Tuesday, January 20, 2009

Financials Account for Half of Loss in S&P 500 Index in Past Month

While this should come as no surprise to anyone holding bank stocks, I find it interesting to note half of the losses in the S&P 500 index over the course of the past month can be attributed to the financial sector (XLF).

The chart below shows that while financials have fallen almost 21% during the last month, the other major industry sectors have come close to breaking even. Remove financials from the equation and only industrials (XLI) have lost 3% during this period.

The market is not healthy right now, but the collateral damage inflicted by financials on other sectors may have already peaked. This is not to say the market can rally without financials, but it is becoming increasingly difficult for the financial sector to drag the entire market down.

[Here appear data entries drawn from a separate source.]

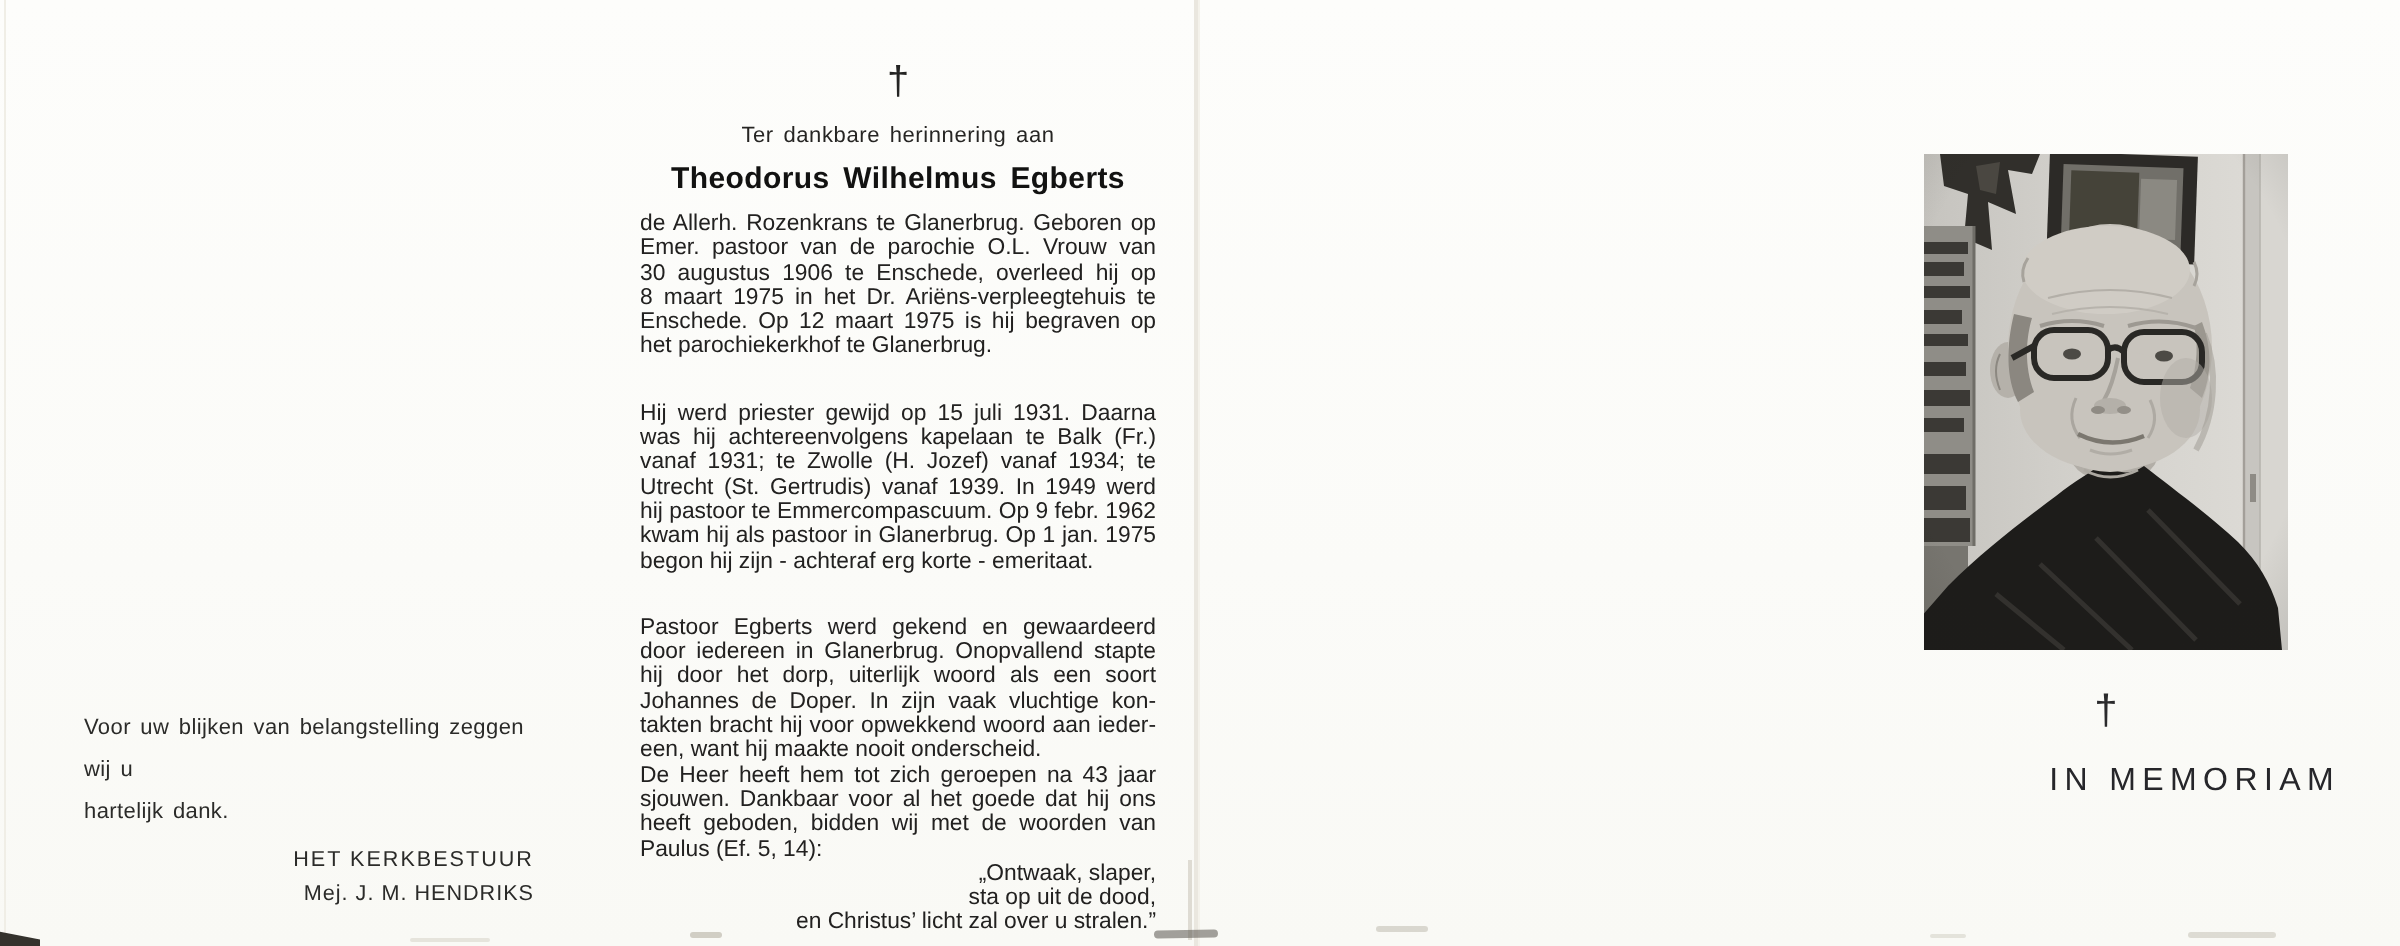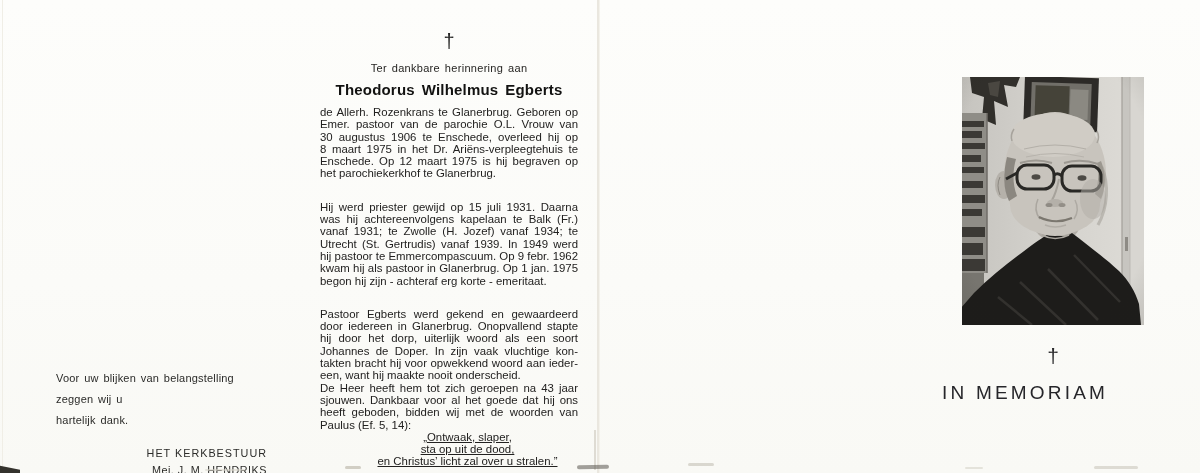"Voor uw blijken van belangstelling" p.thanks { margin: 16px -> 2px }
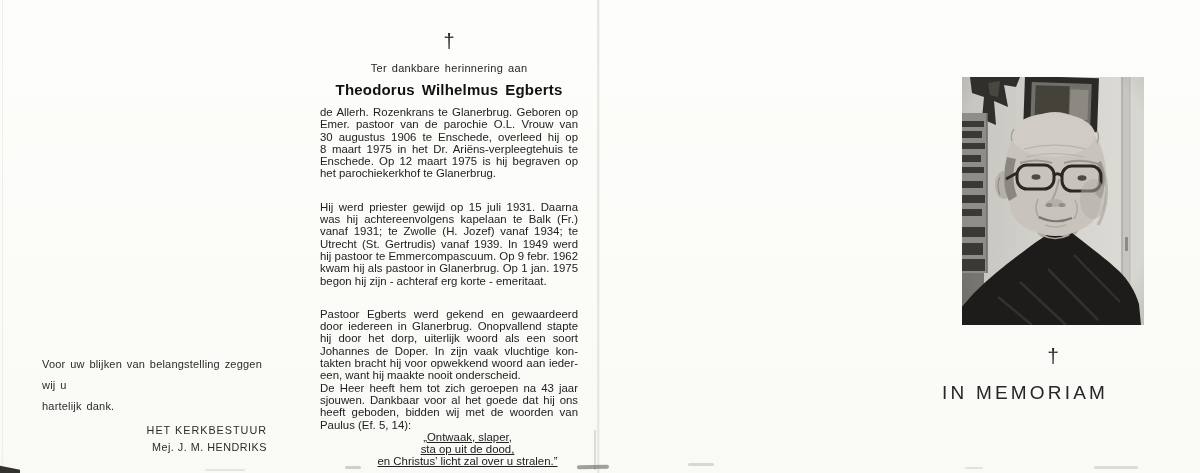"IN MEMORIAM" .inmemoriam { font-size: 19px -> 16px; text-align: left -> right }
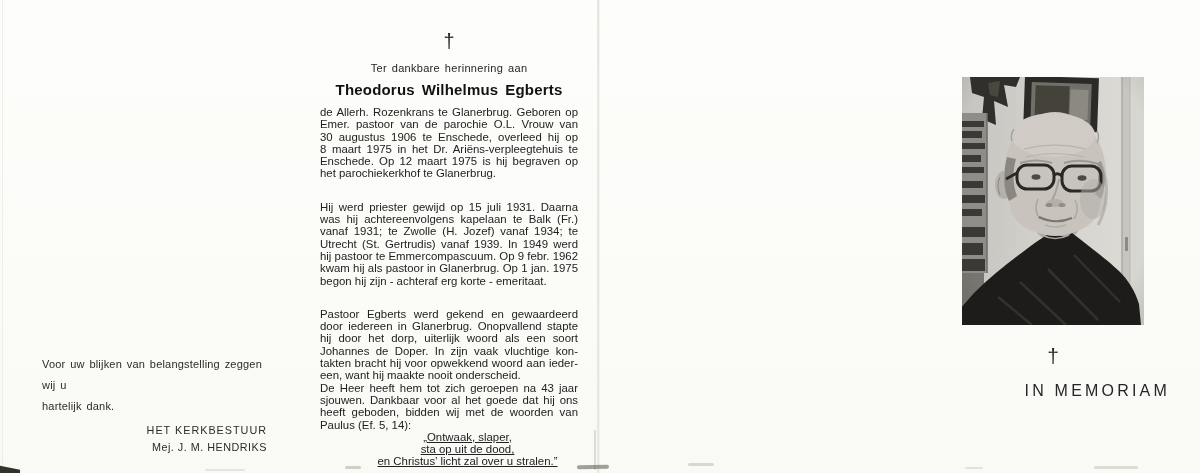"„Ontwaak, slaper," .quote .tline { text-align: center -> right; text-decoration: underline -> none }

[source: AMEX, VIX and More]

2 comments:

Eric said...

I have been tracking this for a few days with some concern. I noticed that Small Caps, save today, have not been participating to the downside anywhere near financials.
I was noticing the disparity this morning as I was looking at the charts for Basic Materials as well. They appear to creating a strong base down at these levels, but if not, look out below. I did notice money flow does not seem to be heavy out of the other sectors. So either the financials and the market should be bouncing here or every other sector should move down considerably.

BTW, what is the next technical VIX level on the upside? 54.92?

Bill Luby said...

54.92 is a good guess. I am looking at an area of 54.60 - 55.00 as resistance, with a big breakout being something that makes it at least to the high 56s.

This should be yet another interesting week...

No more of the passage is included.